Ability to end standstill

ADM will also have the authority to terminate the standstill agreement under a number of conditions.

However UGG officials downplayed the possibility of ADM making a takeover bid and defended the standstill agreement.

“In the normal course of events I would expect that (standstill agreement) to remain in place,” said UGG president Ted Allen.

And chief executive officer Brian Hayward said in the event of an ADM takeover bid, UGG’s board would remain free to tell the remaining shareholders whether its financial advisers felt the ADM bid was fair.

UGG legal counsel Chris Martin said the requirement that any ADM offer for all UGG shares be accepted by at least 50 percent of other shareholders will prevent a “creeping takeover” bid in which ADM would increase its stake from 45 to 50 to 60 percent.

ADM officials were not available for comment.

Alex Graham, president of Alberta Wheat Pool, said he believes the standstill agreement provides very little protection against an ADM takeover of UGG.

“Any time they choose, they can simply make an offer for the remainder of the company, let it outstand for 45 days and the deal’s done, provided the shareholders are willing to sell,” he said.

He also said the structure of the new grain operations committee in the proposed alliance will give ADM effective control over all of UGG’s grain business decisions.

That committee will consist of two people from UGG and two from ADM and will devise business strategies for the so-called “grain pipeline,” the operating units of the company that buy, transport and market grain from farm to port.

All decisions of the committee must be unanimous, which Graham said gives ADM “veto power” over all aspects of UGG’s grain business.

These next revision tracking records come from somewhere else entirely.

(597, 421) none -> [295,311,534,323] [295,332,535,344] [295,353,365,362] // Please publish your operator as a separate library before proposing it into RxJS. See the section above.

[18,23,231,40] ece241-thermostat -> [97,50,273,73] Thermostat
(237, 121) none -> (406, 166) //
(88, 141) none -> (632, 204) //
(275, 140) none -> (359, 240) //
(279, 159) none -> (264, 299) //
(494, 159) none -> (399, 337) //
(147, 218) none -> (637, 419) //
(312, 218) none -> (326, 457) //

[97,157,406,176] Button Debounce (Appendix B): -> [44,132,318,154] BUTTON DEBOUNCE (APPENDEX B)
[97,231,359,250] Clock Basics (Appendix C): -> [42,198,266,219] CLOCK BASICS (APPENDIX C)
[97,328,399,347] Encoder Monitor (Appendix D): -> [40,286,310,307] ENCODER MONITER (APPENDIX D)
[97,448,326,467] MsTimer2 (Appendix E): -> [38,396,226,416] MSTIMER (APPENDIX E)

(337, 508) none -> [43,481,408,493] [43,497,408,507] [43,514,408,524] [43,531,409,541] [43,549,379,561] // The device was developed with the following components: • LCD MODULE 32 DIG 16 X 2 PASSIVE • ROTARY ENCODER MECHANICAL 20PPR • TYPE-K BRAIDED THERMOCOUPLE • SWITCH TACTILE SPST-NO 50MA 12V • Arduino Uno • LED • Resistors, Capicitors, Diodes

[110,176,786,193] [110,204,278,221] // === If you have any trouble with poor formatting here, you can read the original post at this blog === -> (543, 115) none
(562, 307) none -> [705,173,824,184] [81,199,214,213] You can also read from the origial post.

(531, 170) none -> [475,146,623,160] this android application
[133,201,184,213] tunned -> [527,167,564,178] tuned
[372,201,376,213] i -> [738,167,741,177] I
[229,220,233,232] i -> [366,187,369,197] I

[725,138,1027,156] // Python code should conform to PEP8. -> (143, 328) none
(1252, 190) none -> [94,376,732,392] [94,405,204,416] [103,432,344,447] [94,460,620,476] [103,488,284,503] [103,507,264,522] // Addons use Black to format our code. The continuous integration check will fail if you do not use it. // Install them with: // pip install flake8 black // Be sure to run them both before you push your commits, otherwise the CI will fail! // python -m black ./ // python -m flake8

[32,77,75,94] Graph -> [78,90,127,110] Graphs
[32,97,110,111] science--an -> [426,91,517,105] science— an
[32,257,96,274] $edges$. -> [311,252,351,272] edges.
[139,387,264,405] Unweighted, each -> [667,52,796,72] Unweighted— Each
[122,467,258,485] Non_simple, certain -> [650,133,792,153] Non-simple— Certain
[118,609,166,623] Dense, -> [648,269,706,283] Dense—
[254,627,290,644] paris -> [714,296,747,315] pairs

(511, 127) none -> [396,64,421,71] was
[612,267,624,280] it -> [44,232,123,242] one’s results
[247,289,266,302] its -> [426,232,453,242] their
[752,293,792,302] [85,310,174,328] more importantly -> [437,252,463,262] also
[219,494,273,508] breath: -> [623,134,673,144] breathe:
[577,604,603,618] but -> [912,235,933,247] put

Hayward rejected that analysis, saying the committee will probably meet quarterly to make sure the company is doing what both partners want it to do.

“It’s four people in a room meeting probably every three months to look at what we’re doing together,” he said.

And he said ADM’s influence in the committee won’t produce any great change in UGG’s grain business strategy: “UGG and ADM very much see things the same way.”

When standstill deal could be killed

  • If UGG’s board of directors makes changes to the grain

operations committee without the express written consent

of ADM.

  • If UGG’s board refuses to take a course of action

unanimously recommended to it by the newly formed grain operations committee.

  • If ADM decides it wants to fire UGG’s chief executive officer

in the best interests of UGG and the board refuses to do so.